Mit Fussballfans, so scheint es, lassen sich seit Dezember 2010 wunderbare Bedrohungsszenarien an die Wand malen, wenn dann das Schlimmste ausbleibt, darf sich die Polizei dies als Verdienst anrechnen. Damals hielten sich die Ordnungshüter zumindest zu Beginn auffallend zurück, obwohl im Vorfeld eine breite Mobilisierung stattgefunden hatte, noch dazu für einen Ort in unmittelbarer Kremlnähe. Dabei steht die strafrechtliche Aufarbeitung der Frage, wer die Verantwortung für die Dezemberausschreitungen trägt, noch aus.

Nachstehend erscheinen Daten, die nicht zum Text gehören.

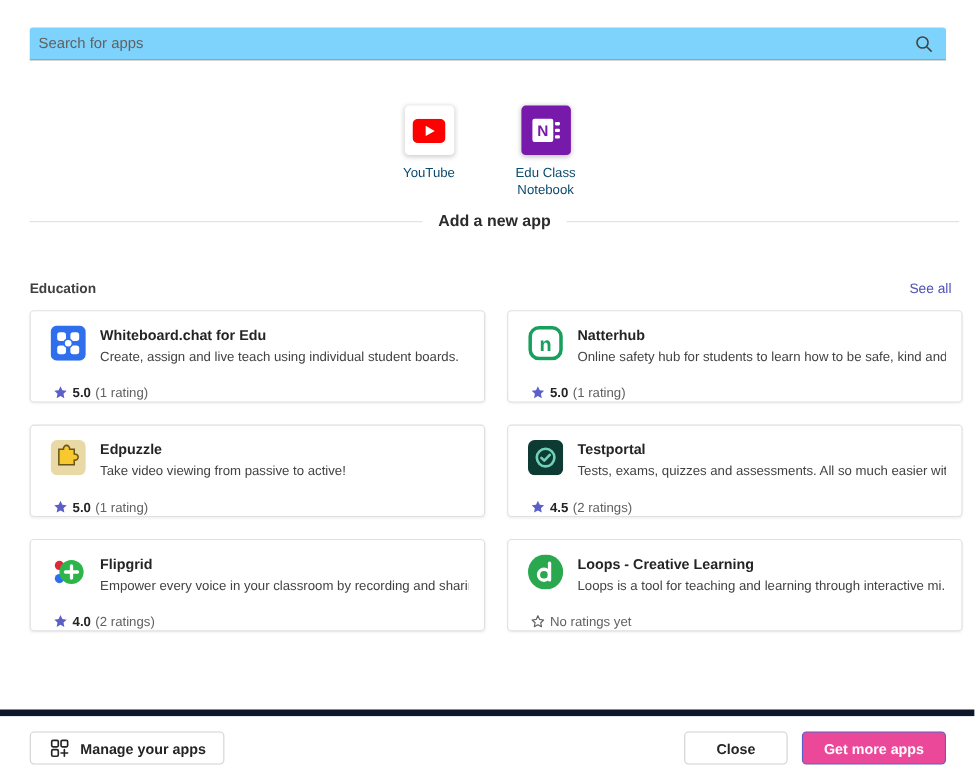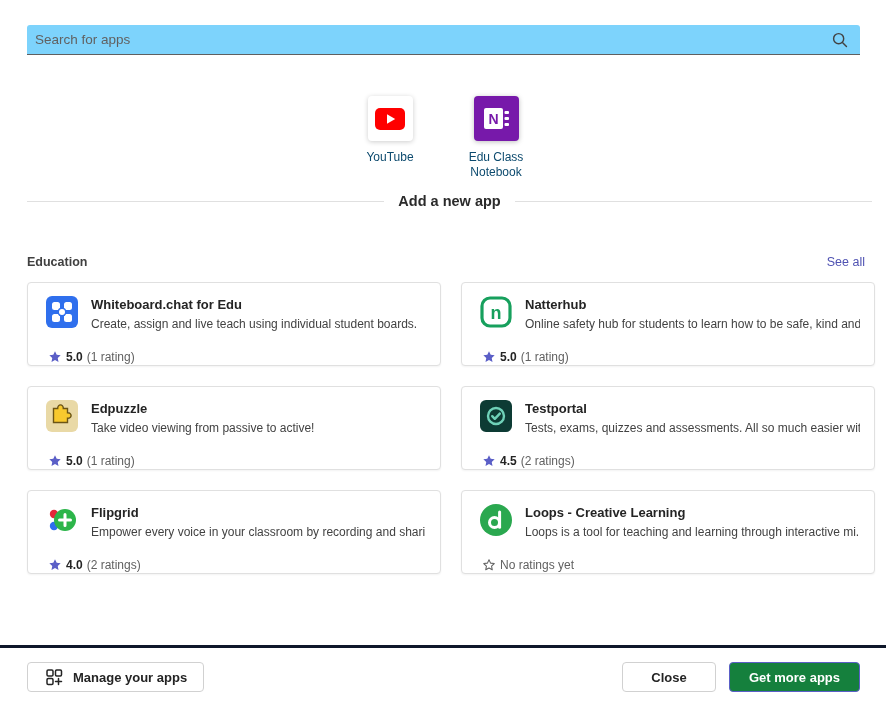--- a/index.html
+++ b/index.html
@@ -90,7 +90,7 @@
   
   .footer {
     position:absolute; left:0; bottom:0; width:886px; height:58px;
-    background:#fff; border-top:3px solid #0f172a;
+    background:#fff; border-top:6px solid #0f172a;
   }
   .btn {
     height:30px; border-radius:4px;

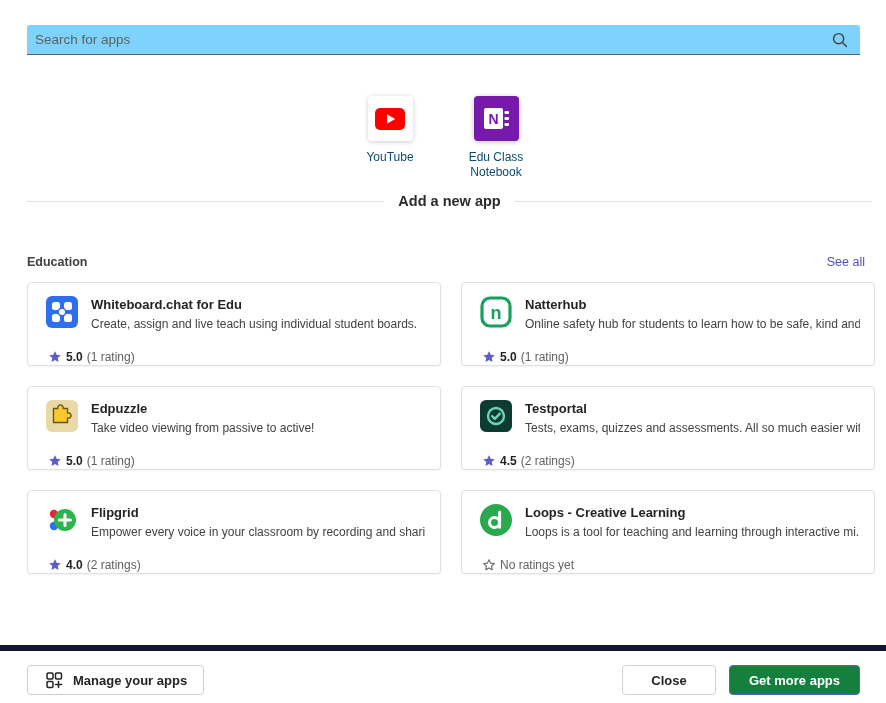--- a/index.html
+++ b/index.html
@@ -99,7 +99,7 @@
     cursor:pointer;
   }
   .btn-outline { background:#fff; border:1px solid #d1d1d1; color:#242424; }
-  .btn-primary { background:#15803d; border:1px solid #5b5fc7; color:#fff; }
+  .btn-primary { background:#ec4899; border:1px solid #5b5fc7; color:#fff; }
   .manage-btn { position:absolute; left:27px; top:14px; padding:0 16px; gap:9px; }
   .close-btn  { position:absolute; right:170px; top:14px; width:94px; }
   .getmore-btn{ position:absolute; right:26px;  top:14px; width:131px; }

Fest steht bislang lediglich, dass sich die fünf Angeklagten im jüngst begonnenen Prozess gegen die vermeintlichen Anstifter keineswegs durch die Zugehörigkeit zu organisierten Fanstrukturen auszeichnen – vielmehr stehen drei von ihnen dem Oppositionsbündnis „Das andere Russland“ nahe und wohl nicht ganz zufällig lautet einer der Anklagepunkte Widerstand gegen die Staatsgewalt.

Beim Sambo-Kämpfer Rasul Mirzajew handelt es sich indes unbestreitbar um den Täter. Dessen Verhaftung und mögliche Verurteilung womöglich nur infolge rassistisch motivierter Drohungen des rechten Mobs zustande kommen werden – es kommt schließlich immer darauf an, wer zuschlägt.

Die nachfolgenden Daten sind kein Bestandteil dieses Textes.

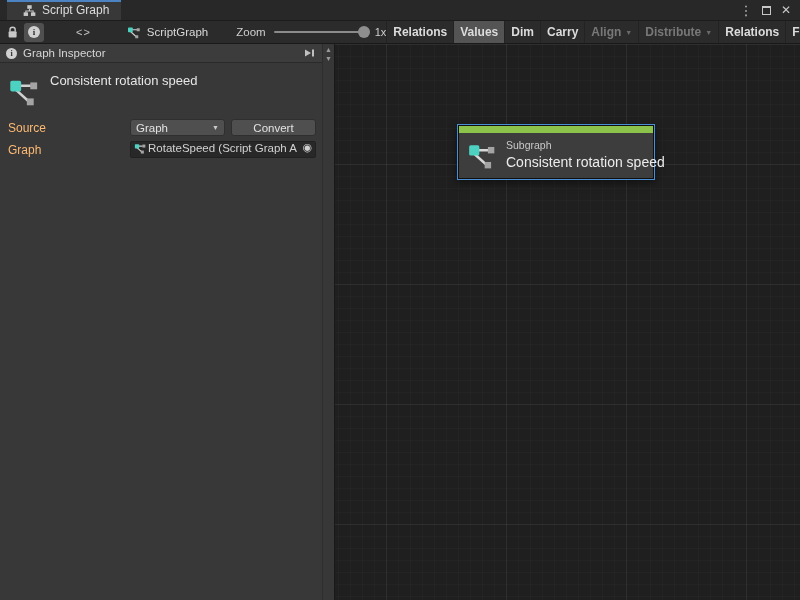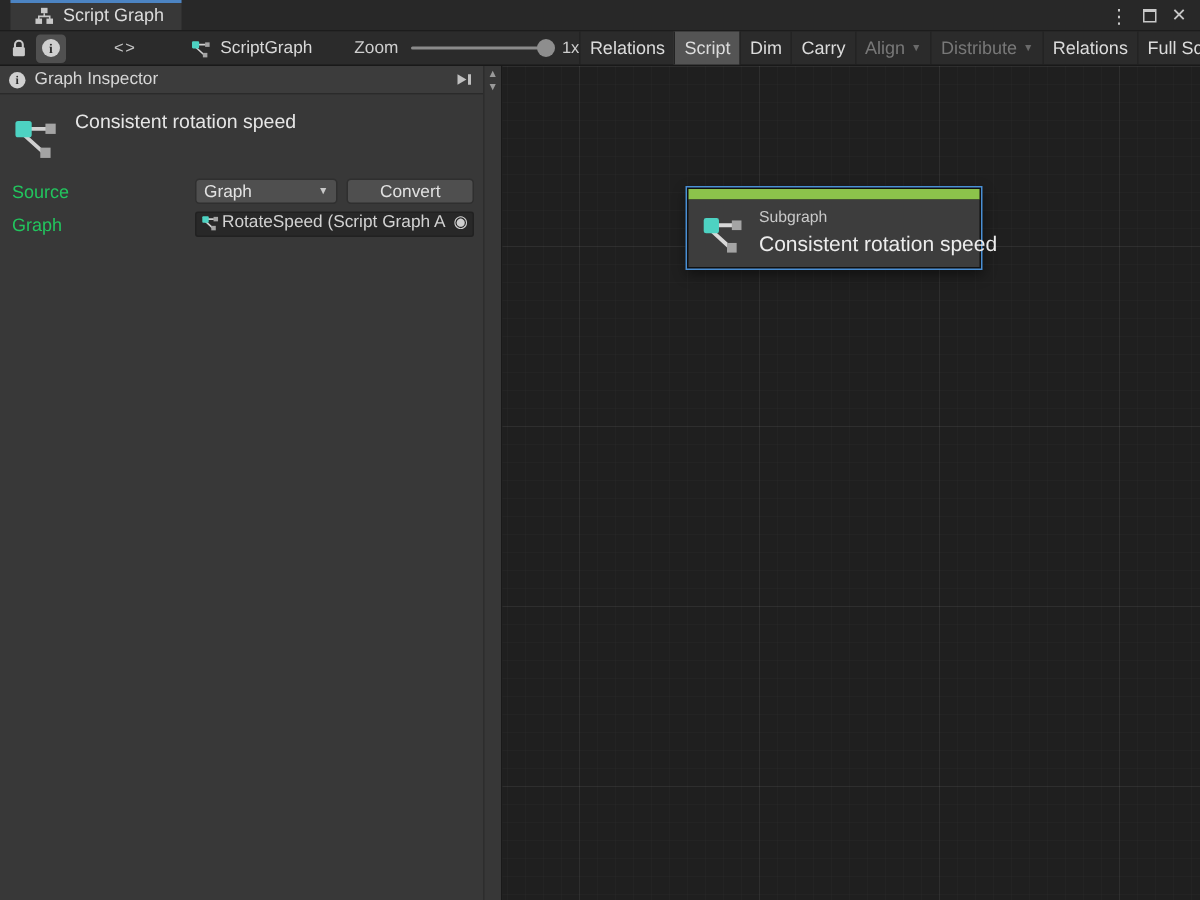--- a/index.html
+++ b/index.html
@@ -42,7 +42,7 @@
   .zoom-value { margin-left:9px; font-size:11px; color:#cfcfcf; }
   .right-group { margin-left:auto; display:flex; align-items:stretch; height:100%; }
   .rbtn { display:flex; align-items:center; gap:4px; padding:0 6px; border-left:1px solid #232323;
-          font-size:12px; color:#dcdcdc; cursor:default; white-space:nowrap; }
+          font-size:12px; color:#dcdcdc; cursor:default; white-space:nowrap;font-weight:bold; }
   .rbtn.active { background:#545454; }
   .rbtn.disabled { color:#787878; }
   .rbtn .dd-arrow { font-size:7px; line-height:1; margin-top:1px; }

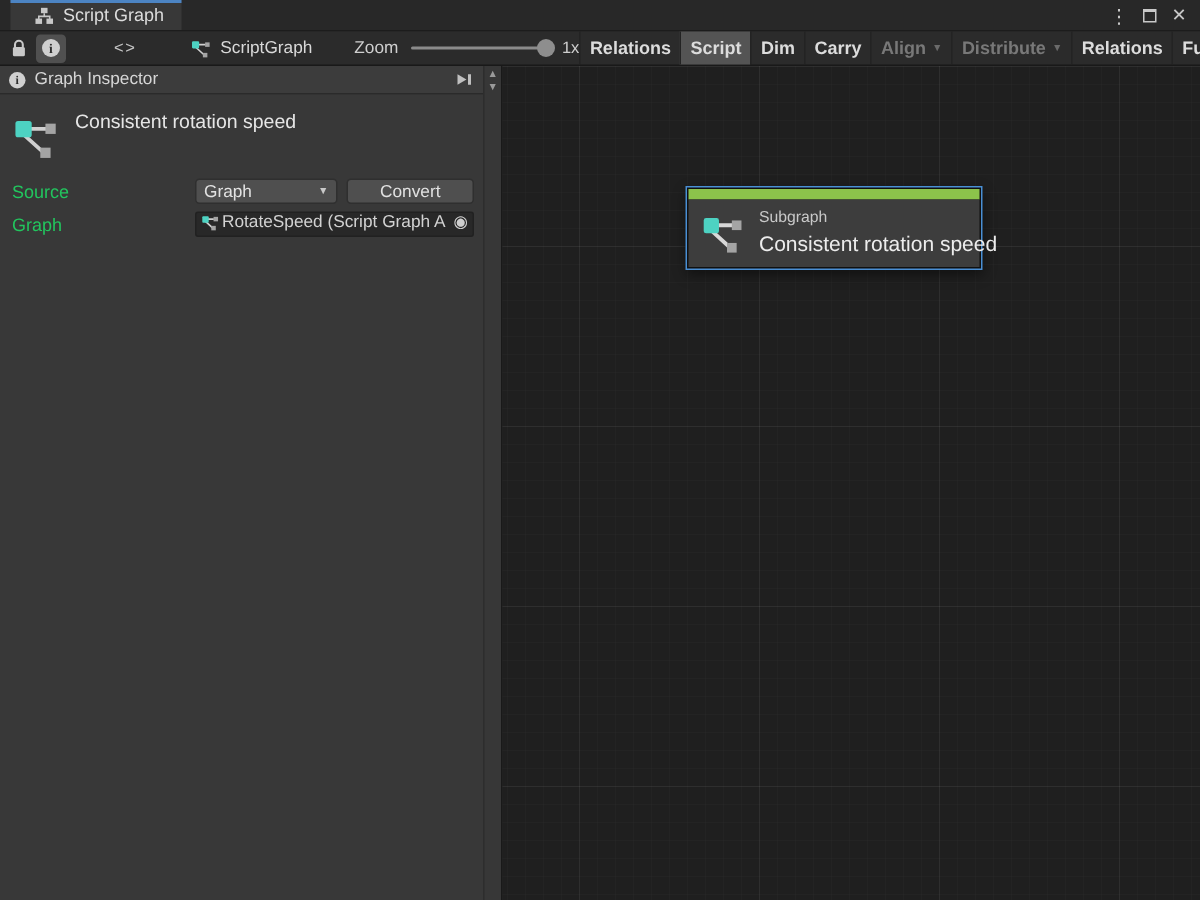--- a/index.html
+++ b/index.html
@@ -172,7 +172,7 @@
 
     <span class="right-group">
       <span class="rbtn">Relations</span>
-      <span class="rbtn active">Script</span>
+      <span class="rbtn active">Values</span>
       <span class="rbtn">Dim</span>
       <span class="rbtn">Carry</span>
       <span class="rbtn disabled">

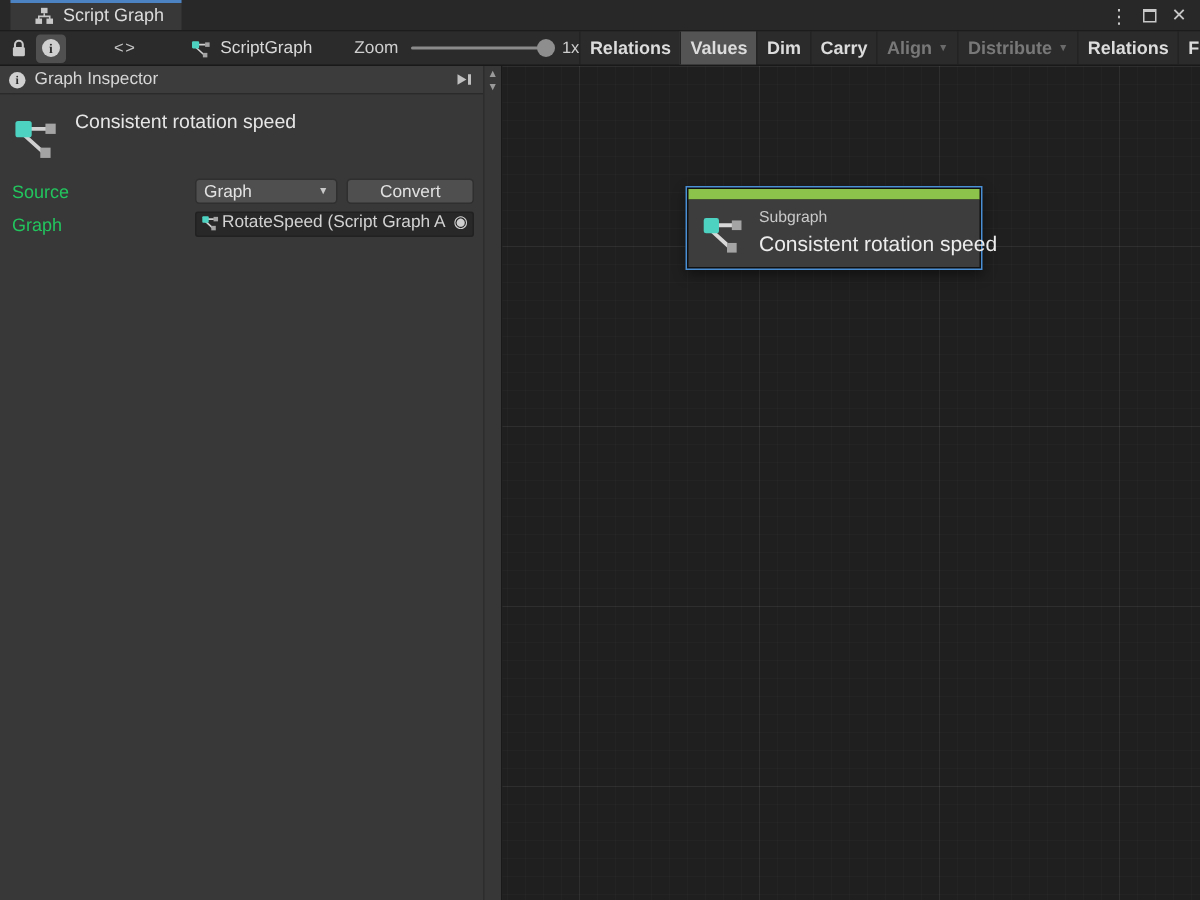--- a/index.html
+++ b/index.html
@@ -65,7 +65,7 @@
   .gi-desc { font-size:12px; color:#c9c9c9; line-height:16px; max-width:262px; }
   .form { padding:0 6px 0 8px; }
   .frow { display:flex; align-items:center; margin-bottom:5px; }
-  .flabel { width:122px; flex:0 0 122px; font-size:12px; color:#22c55e; }
+  .flabel { width:122px; flex:0 0 122px; font-size:12px; color:#fdba74; }
   .fcontrols { flex:1; display:flex; gap:6px; min-width:0; }
   .dropdown { flex:1; height:17px; background:#4f4f4f; border:1px solid #2f2f2f; border-radius:3px;
               display:flex; align-items:center; padding:0 5px; font-size:11.5px; color:#e2e2e2; cursor:default; }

Weniger Durchschlagkraft zeigen Fussballfans, wenn es um Kritik oder gar die Unterbindung rassistischer Vorfälle gegenüber dunkelhäutigen Spielern in russischen Mannschaften geht. Anlässe gibt es jedenfalls zur genüge. Unlängst ging der aus dem Senegal stammende Mittelfeldspieler Ibra Kébé mit seinen Erfahrungen im russischen Fussball an die Öffentlichkeit. Insbesondere Spartak Moskau, wo er mehrere Jahre kickte, warf er ein durchgängig rassistisches Verhältnis gegenüber seinen afrikanischen und brasilianischen Spielern vor. „Ich könnte ein ganzes Buch darüber schreiben, was dort alles vorgefallen ist“, zitierte ihn die Tageszeitung Sport-Express. Ständig sei er verächtlich behandelt worden, selbst seine Teamkollegen hätten ihn als „Affen“ bezeichnet. „Aber das interessiert hier keinen.“

An der Richtigkeit von Kébés Aussage besteht kein Zweifel, trotz anderslautender offizieller Statements bei Skandalen, die sich nicht einfach so vertuschen lassen. Unisono verurteilten Sportfunktionäre und die Clubleitung von Krylja Sowjetow in Samara beispielsweise einen Vorfall, bei dem Ende Juni ein Unbekannter bei einem Heimspiel dem Kapitän der dagestanischen Mannschaft von „Anzhi“, Roberto Carlos, von der Tribüne aus eine Banane zugeworfen hatte. Der Brasilianer verließ empört das Spielfeld. Erstmals wurde damals immerhin laut über das Abziehen von Strafpunkten nachgedacht. Im März hatte sich eine ähnliche Szene bei Petersburger Club Zenit abgespielt, der Verein kam mit einer läppischen Disziplinarstrafe in Höhe von umgerechnet 7500 Euro davon. Nun geht Zenit erstmals mit einem antirassistischen Werbespot hausieren, aber die Fans werden sich davon kaum beeindrucken lassen.